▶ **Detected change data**

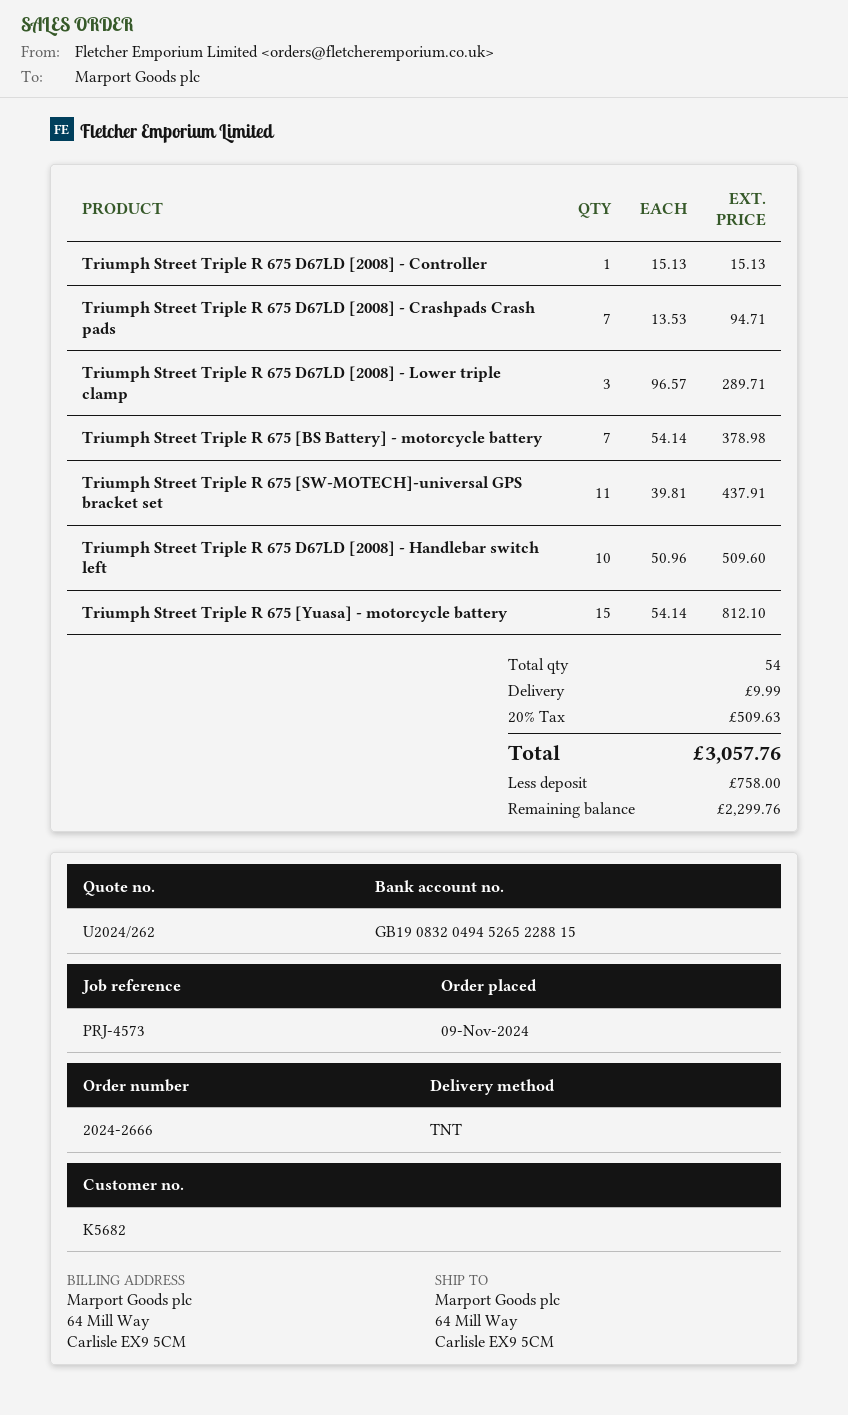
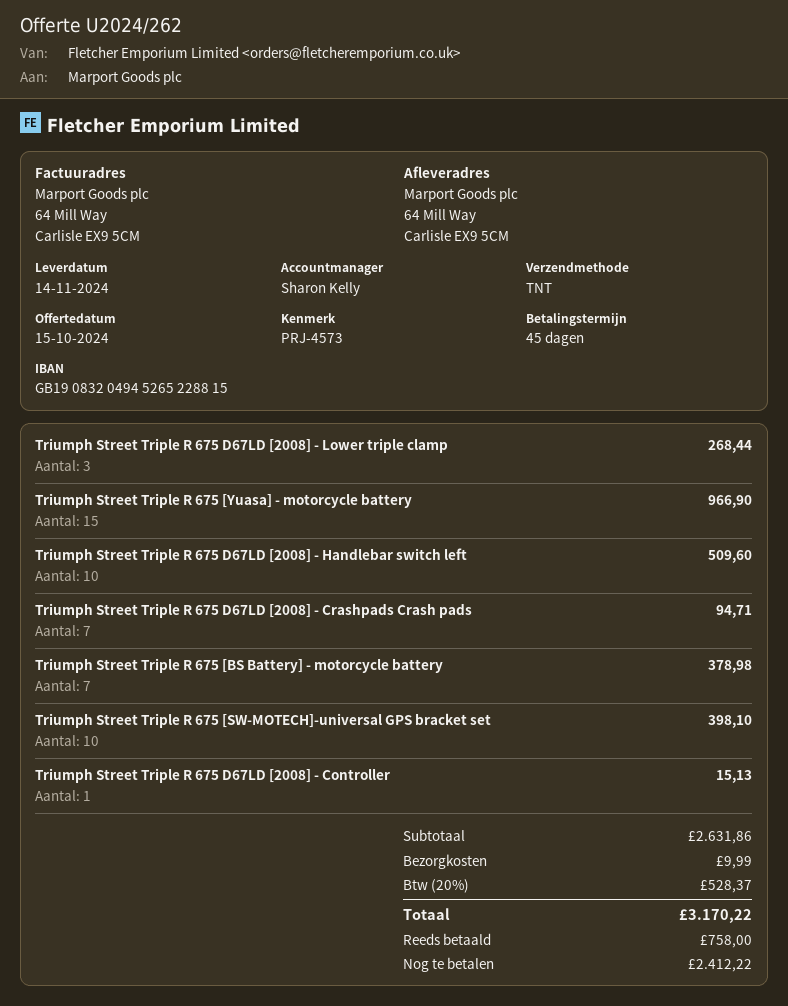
Triumph Street Triple R 675 D67LD [2008] - Lower triple clamp: 3 for 289.71 -> 3 for 268.44
Triumph Street Triple R 675 [SW-MOTECH]-universal GPS bracket set: 11 for 437.91 -> 10 for 398.10
Triumph Street Triple R 675 [Yuasa] - motorcycle battery: 15 for 812.10 -> 15 for 966.90
tax: 20% = 509.63 -> 20% = 528.37
total: 3057.76 -> 3170.22
balance: 2299.76 -> 2412.22

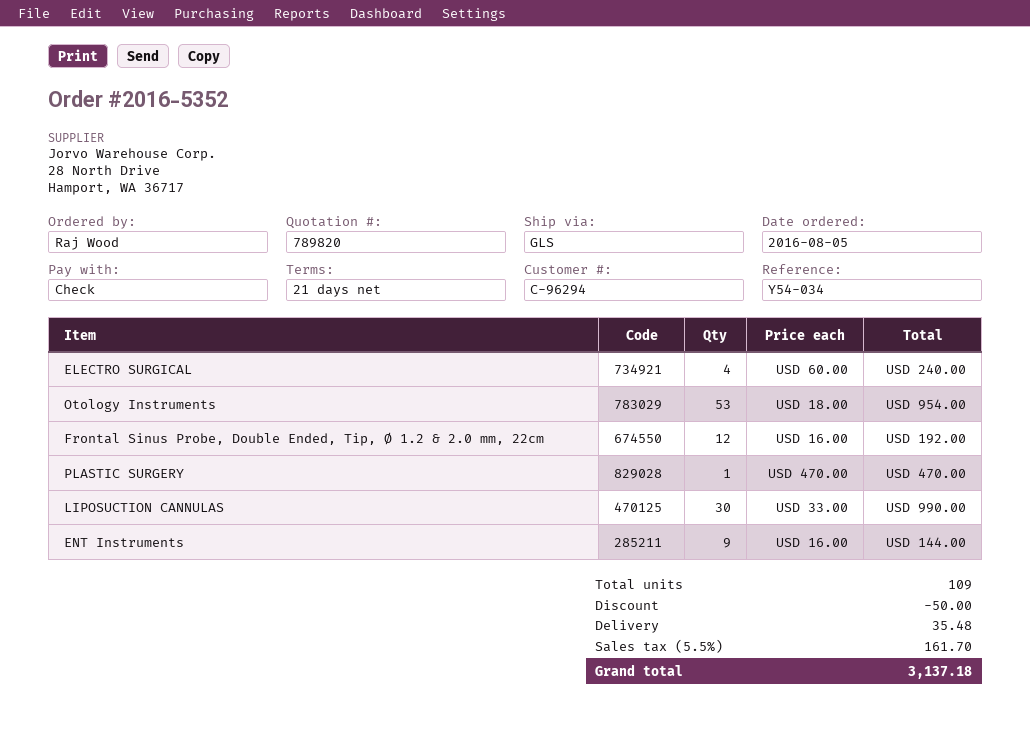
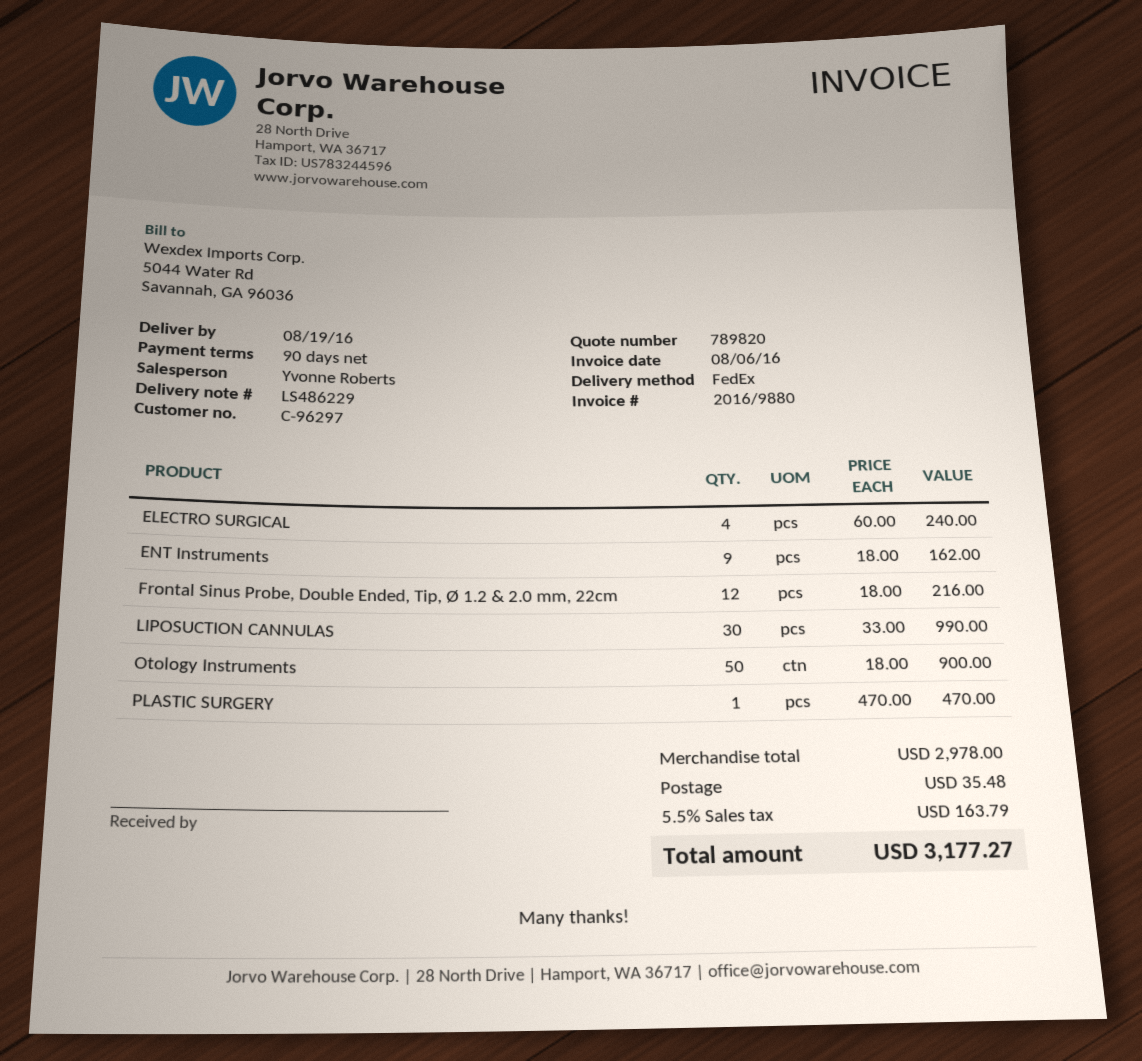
payment terms: 21 days -> 90 days
customer number: C-96294 -> C-96297
shipping method: GLS -> FedEx
Otology Instruments: 53 x 18.00 = 954.00 -> 50 x 18.00 = 900.00
Frontal Sinus Probe, Double Ended, Tip, Ø 1.2 & 2.0 mm, 22cm: 12 x 16.00 = 192.00 -> 12 x 18.00 = 216.00
ENT Instruments: 9 x 16.00 = 144.00 -> 9 x 18.00 = 162.00
discount: 50.00 -> none
tax: 5.5% = 161.70 -> 5.5% = 163.79
total: 3137.18 -> 3177.27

▶ **TASK TO COMPLETE**
Please retype all the entries word for word, omitting the pictures.

▶ **RESULT FOR THIS EXERCISE**
Triumph Street Triple R 675 D67LD [2008] - Lower triple clamp: 3 for 289.71 -> 3 for 268.44
Triumph Street Triple R 675 [SW-MOTECH]-universal GPS bracket set: 11 for 437.91 -> 10 for 398.10
Triumph Street Triple R 675 [Yuasa] - motorcycle battery: 15 for 812.10 -> 15 for 966.90
tax: 20% = 509.63 -> 20% = 528.37
total: 3057.76 -> 3170.22
balance: 2299.76 -> 2412.22

payment terms: 21 days -> 90 days
customer number: C-96294 -> C-96297
shipping method: GLS -> FedEx
Otology Instruments: 53 x 18.00 = 954.00 -> 50 x 18.00 = 900.00
Frontal Sinus Probe, Double Ended, Tip, Ø 1.2 & 2.0 mm, 22cm: 12 x 16.00 = 192.00 -> 12 x 18.00 = 216.00
ENT Instruments: 9 x 16.00 = 144.00 -> 9 x 18.00 = 162.00
discount: 50.00 -> none
tax: 5.5% = 161.70 -> 5.5% = 163.79
total: 3137.18 -> 3177.27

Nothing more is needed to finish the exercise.